O papel do Logos como fonte da gnosis

  • O conhecimento esotérico da divindade suprema só pode ser revelado pelo Filho (Logos).
  • Clemente afirma que Deus, sendo não demonstrado, não é objeto de ciência, enquanto o Filho é a sabedoria, a ciência e a verdade.
  • O Logos é chamado de “mestre” e sua atividade na gnosis é descrita como um “ensinamento”.
  • Como mestre, o Logos é também o “grande sumo sacerdote”, que possui o pleno conhecimento do primeiro princípio.
  • O Logos, como espírito ou logos spermatikos, é a fonte tanto da filosofia grega quanto da profecia do Antigo Testamento, preparando para a gnosis cristã.
  • Após tornar-se homem, o Logos revela completamente a gnosis a poucos eleitos, explicando a interpretação correta da Escritura.
  • A ideia do Logos como fonte da gnosis é presente em Filon e, de forma particularmente relevante, no gnosticismo, que via Jesus como o revelador da gnosis do Pai desconhecido.
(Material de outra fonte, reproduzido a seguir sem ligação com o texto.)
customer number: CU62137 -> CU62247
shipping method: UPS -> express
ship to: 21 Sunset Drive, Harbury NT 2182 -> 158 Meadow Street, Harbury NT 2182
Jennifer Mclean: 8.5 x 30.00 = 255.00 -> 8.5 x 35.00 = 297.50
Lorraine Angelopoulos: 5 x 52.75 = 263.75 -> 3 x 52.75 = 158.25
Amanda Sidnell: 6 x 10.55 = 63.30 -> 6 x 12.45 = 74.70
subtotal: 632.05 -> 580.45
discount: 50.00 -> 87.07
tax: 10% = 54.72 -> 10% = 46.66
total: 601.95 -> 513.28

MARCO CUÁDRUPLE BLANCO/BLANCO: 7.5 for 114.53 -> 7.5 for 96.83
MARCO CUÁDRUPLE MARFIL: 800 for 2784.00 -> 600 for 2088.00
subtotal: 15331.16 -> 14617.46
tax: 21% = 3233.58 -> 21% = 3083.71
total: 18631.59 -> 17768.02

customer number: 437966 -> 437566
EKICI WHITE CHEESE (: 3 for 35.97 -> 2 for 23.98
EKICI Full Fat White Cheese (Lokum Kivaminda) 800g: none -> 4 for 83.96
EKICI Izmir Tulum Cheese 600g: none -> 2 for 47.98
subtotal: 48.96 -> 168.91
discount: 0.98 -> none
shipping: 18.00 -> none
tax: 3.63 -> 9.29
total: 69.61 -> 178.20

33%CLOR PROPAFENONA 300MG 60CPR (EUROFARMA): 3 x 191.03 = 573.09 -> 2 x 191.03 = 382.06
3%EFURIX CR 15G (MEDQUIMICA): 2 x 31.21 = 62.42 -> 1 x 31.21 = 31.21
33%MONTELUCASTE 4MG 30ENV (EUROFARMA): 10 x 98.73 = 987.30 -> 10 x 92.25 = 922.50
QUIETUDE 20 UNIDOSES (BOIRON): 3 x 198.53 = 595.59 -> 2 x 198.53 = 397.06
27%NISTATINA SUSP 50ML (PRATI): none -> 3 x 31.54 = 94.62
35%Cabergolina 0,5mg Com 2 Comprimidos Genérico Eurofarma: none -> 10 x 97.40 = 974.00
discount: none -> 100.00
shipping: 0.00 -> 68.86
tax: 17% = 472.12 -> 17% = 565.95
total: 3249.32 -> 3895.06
A gnosis como vida contemplativa

  • Do ponto de vista teórico, a gnosis consiste principalmente no ideal da vida contemplativa, ou seja, na theoria do mundo inteligível.
  • O caminho para alcançar essa contemplação é a separação das coisas sensíveis e, primeiramente, do corpo, que é visto como uma prisão.
  • O processo de libertação da alma é uma “purificação” que permite ao gnóstico contemplar as ideias transcendentes.
  • As realidades inteligíveis só podem ser contempladas pelo elemento divino no homem, o nous.
  • Essa identificação da gnosis com a contemplação, o afastamento do mundo sensível e o papel do nous conectam Clemente à tradição platônica e a Filon.
  • A eudaimonia do homem perfeito consiste na theoria (contemplação), que é fruto da fé que o eleva acima das coisas terrenas.

O papel das disciplinas encíclicas na gnosis

  • As disciplinas encíclicas, como a dialética, a astronomia e a geometria, desempenham um papel importante na edificação da gnosis.
  • A dialética conduz o gnóstico ao conhecimento das coisas inteligíveis.
  • A astronomia ajuda o gnóstico a se separar das coisas materiais e a passar da contemplação do mundo sensível para o que está além dele.
  • A geometria afasta o homem das coisas sensíveis, pois lida com objetos imutáveis.
  • A apreciação de Clemente por essas disciplinas está em perfeito acordo com a tradição platônica, especialmente o papel da dialética e da astronomia na República.